# PROBLEM STATEMENT:
Exactly the lines from the first line of the listing through the line containing "- Quanto vale il PUN luce oggi 22/07/2026?" should appear in the output, unchanged.

# ENTRIES PROVIDED:
-*-

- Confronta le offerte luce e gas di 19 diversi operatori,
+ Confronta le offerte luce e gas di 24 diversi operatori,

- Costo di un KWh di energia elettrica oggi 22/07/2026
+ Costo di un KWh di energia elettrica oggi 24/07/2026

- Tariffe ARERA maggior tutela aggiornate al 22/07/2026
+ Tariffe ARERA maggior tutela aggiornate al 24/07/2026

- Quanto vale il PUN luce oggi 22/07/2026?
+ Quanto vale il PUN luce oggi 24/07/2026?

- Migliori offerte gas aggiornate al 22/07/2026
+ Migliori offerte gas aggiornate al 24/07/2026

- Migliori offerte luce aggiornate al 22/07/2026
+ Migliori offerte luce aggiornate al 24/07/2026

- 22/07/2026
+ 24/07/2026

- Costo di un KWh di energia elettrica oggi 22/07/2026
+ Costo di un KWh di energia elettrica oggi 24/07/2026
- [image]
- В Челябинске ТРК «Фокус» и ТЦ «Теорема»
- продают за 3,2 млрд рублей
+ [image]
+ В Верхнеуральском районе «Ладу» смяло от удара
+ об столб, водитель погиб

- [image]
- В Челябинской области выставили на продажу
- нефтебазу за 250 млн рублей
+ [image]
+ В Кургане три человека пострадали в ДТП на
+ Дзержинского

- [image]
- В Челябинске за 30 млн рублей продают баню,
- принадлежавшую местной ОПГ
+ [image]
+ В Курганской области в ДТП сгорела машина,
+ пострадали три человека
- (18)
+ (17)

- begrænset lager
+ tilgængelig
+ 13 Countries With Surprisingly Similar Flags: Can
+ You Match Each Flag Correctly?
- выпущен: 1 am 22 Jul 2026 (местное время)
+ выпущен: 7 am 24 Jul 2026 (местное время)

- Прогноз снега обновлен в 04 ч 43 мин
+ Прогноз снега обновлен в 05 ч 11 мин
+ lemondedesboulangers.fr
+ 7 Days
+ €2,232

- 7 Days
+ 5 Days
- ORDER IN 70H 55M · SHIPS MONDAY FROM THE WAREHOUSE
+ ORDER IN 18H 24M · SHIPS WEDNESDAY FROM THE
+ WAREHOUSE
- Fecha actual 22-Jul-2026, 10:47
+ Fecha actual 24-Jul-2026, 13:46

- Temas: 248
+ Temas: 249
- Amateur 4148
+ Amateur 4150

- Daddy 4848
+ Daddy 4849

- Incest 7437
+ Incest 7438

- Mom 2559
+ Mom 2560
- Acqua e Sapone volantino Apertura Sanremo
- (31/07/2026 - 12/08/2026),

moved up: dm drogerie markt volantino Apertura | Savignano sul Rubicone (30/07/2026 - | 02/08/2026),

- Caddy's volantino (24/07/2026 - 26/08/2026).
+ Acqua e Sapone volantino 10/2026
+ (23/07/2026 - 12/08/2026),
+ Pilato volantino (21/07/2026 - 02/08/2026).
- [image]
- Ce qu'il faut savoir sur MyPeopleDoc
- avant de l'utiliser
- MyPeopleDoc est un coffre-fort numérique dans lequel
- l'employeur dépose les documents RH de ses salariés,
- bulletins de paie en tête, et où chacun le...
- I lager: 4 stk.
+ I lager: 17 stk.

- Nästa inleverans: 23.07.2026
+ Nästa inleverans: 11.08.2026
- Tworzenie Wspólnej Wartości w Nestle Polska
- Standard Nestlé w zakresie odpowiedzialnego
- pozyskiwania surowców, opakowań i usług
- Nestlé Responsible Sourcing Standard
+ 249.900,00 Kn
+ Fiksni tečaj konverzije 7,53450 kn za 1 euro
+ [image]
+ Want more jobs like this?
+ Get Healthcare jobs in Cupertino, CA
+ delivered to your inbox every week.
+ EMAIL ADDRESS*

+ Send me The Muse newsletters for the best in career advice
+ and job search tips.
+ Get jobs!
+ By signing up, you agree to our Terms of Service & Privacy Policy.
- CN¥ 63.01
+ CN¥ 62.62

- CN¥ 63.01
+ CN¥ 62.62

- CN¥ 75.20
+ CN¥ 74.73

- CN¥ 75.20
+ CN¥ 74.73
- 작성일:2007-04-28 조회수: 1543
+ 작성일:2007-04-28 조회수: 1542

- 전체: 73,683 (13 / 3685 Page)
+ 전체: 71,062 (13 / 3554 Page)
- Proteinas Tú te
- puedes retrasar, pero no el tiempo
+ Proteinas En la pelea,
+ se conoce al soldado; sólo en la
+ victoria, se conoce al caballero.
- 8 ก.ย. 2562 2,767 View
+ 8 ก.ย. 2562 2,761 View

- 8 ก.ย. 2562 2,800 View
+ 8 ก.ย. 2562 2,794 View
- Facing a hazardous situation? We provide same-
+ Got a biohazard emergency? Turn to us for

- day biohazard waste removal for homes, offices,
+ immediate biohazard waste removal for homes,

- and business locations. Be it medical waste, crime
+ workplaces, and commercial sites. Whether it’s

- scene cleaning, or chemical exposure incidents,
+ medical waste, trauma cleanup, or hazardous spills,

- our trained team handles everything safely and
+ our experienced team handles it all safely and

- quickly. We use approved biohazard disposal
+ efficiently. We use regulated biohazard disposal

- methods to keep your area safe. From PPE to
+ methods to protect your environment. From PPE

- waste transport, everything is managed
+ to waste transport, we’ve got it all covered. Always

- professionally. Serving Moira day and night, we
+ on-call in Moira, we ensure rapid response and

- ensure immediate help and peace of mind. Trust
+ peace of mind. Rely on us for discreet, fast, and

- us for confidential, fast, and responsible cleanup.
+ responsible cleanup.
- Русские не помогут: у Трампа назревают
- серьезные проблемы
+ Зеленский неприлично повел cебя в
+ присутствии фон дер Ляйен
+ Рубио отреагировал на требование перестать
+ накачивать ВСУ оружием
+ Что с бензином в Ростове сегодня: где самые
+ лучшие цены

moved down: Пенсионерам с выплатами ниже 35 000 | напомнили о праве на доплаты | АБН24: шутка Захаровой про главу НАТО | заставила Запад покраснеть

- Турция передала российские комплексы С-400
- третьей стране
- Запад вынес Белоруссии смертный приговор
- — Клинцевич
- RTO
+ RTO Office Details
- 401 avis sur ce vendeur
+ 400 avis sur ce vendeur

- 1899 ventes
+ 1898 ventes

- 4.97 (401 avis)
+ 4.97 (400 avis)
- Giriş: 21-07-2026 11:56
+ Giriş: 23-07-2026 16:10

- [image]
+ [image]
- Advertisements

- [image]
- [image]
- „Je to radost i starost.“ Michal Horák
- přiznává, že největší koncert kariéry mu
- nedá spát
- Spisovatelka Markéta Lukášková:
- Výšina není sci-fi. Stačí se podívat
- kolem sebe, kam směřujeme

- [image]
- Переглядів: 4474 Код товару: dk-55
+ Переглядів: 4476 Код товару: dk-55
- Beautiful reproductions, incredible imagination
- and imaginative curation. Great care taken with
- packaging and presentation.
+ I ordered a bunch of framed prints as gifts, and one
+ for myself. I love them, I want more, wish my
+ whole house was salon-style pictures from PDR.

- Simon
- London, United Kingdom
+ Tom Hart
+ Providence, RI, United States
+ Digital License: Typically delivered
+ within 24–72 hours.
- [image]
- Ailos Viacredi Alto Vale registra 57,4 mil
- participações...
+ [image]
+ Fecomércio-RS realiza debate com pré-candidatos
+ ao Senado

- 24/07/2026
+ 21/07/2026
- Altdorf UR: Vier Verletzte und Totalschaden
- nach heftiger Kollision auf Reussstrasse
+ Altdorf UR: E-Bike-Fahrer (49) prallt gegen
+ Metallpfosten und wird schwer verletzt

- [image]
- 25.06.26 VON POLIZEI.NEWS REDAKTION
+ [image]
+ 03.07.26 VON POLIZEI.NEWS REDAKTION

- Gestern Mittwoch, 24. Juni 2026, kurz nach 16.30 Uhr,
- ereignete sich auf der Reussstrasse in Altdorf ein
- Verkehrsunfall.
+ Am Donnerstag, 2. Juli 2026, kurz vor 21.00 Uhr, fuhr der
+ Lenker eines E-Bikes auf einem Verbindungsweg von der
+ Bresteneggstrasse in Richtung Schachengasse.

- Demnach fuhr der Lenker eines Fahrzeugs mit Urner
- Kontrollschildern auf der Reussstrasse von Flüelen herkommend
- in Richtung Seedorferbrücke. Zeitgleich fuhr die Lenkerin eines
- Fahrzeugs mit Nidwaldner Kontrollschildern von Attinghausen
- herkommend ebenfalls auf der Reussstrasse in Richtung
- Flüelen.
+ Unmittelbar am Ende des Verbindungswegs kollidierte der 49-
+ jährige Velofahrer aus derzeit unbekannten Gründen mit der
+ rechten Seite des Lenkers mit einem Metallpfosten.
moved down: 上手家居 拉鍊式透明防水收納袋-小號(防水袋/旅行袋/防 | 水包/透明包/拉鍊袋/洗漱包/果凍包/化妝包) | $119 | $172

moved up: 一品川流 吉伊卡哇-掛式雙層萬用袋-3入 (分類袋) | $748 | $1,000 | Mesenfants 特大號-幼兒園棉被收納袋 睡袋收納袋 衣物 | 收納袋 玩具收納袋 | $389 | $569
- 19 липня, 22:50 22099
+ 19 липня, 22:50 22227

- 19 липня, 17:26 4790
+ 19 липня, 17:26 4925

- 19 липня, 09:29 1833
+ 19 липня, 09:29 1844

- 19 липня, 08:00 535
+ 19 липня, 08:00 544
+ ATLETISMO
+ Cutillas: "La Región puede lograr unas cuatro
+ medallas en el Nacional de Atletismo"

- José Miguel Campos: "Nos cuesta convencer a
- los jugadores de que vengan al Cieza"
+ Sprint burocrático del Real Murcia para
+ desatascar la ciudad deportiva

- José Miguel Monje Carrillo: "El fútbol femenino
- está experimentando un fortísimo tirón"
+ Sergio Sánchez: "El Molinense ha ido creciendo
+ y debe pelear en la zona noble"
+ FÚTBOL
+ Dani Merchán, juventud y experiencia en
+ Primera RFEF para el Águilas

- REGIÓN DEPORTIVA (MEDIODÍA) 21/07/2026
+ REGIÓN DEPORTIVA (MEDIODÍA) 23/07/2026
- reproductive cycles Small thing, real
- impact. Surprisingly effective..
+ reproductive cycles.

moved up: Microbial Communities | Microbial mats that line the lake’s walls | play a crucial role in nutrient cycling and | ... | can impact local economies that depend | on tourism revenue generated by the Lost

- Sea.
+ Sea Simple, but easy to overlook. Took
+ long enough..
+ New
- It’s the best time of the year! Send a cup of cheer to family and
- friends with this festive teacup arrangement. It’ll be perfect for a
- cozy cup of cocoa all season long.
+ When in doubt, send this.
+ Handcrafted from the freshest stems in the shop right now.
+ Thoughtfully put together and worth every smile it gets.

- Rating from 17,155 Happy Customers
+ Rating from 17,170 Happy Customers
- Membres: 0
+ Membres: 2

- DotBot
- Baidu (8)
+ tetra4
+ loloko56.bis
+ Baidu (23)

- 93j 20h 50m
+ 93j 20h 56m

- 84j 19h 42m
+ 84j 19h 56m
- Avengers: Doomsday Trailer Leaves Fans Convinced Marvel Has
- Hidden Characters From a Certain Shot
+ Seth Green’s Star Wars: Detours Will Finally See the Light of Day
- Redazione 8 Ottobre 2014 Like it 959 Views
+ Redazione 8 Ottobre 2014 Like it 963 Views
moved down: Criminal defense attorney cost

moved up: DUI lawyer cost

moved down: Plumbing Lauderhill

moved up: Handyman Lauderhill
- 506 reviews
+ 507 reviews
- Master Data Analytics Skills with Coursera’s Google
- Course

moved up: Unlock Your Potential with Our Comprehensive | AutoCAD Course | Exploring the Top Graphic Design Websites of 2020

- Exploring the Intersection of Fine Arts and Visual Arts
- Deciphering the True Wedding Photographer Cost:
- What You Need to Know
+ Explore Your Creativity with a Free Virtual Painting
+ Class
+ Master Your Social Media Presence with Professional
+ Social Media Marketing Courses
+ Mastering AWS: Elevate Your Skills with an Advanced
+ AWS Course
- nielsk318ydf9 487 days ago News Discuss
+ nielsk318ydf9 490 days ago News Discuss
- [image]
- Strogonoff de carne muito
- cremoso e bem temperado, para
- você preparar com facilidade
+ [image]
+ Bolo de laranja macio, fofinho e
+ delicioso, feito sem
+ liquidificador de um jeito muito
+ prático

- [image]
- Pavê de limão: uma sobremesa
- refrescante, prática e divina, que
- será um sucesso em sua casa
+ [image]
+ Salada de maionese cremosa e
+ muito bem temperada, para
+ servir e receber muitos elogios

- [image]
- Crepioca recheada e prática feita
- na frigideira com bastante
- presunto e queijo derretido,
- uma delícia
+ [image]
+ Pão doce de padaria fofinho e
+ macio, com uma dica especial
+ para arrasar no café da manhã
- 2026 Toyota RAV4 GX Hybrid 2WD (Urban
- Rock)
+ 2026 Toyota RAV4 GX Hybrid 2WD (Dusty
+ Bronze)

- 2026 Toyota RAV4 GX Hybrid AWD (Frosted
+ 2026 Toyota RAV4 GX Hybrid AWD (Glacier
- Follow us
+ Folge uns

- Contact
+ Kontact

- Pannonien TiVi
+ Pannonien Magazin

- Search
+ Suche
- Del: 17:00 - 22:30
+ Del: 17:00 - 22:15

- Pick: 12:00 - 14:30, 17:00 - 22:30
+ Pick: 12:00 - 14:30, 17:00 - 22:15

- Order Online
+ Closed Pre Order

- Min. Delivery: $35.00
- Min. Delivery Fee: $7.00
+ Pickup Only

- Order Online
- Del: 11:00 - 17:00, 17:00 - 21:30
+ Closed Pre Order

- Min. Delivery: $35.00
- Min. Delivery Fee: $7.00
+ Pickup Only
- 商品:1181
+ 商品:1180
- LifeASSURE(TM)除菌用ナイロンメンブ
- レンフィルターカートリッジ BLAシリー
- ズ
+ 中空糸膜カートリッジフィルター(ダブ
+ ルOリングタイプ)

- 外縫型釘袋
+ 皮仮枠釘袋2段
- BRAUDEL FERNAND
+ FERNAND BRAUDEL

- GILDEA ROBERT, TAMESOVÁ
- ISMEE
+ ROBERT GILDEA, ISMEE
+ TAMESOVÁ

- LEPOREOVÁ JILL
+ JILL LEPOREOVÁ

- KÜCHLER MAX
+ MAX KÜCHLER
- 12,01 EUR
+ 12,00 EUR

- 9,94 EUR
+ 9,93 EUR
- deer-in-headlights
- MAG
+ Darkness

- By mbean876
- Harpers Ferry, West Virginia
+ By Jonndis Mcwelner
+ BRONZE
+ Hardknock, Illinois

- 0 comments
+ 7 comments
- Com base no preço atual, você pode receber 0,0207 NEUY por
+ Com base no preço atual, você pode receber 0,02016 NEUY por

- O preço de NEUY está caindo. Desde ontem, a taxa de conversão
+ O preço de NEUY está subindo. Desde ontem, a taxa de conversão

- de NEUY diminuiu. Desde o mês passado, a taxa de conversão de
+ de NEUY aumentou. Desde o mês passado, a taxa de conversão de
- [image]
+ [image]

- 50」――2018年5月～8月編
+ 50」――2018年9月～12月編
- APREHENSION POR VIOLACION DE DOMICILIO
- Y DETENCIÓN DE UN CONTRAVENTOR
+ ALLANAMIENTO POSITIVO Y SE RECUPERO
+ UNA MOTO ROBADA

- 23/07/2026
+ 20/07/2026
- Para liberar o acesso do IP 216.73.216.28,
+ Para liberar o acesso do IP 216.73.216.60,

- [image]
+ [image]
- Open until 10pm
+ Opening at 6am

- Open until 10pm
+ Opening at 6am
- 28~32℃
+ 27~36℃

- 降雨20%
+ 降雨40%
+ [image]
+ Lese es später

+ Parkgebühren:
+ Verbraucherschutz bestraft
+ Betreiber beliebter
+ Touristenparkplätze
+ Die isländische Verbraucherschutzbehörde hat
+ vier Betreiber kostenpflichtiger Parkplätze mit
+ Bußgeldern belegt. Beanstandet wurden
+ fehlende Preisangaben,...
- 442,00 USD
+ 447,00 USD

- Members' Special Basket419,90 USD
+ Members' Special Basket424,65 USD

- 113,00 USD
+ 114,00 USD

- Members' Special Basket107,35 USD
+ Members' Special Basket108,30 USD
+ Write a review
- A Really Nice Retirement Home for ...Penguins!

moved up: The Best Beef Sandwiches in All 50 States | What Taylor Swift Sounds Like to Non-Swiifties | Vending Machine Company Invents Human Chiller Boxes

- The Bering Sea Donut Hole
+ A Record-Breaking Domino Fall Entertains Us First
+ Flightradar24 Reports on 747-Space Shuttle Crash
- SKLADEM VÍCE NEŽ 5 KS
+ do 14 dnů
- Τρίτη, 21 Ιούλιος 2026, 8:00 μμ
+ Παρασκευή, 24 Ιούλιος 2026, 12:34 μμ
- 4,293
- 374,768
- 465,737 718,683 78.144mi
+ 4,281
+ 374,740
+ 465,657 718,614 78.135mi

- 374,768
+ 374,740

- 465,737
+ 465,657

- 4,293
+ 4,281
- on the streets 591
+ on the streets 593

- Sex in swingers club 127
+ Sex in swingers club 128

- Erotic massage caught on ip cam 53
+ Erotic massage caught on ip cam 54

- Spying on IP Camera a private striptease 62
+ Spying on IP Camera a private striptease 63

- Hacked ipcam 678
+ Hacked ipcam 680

-*-

# WRITTEN ANSWER:
- Confronta le offerte luce e gas di 19 diversi operatori,
+ Confronta le offerte luce e gas di 24 diversi operatori,

- Costo di un KWh di energia elettrica oggi 22/07/2026
+ Costo di un KWh di energia elettrica oggi 24/07/2026

- Tariffe ARERA maggior tutela aggiornate al 22/07/2026
+ Tariffe ARERA maggior tutela aggiornate al 24/07/2026

- Quanto vale il PUN luce oggi 22/07/2026?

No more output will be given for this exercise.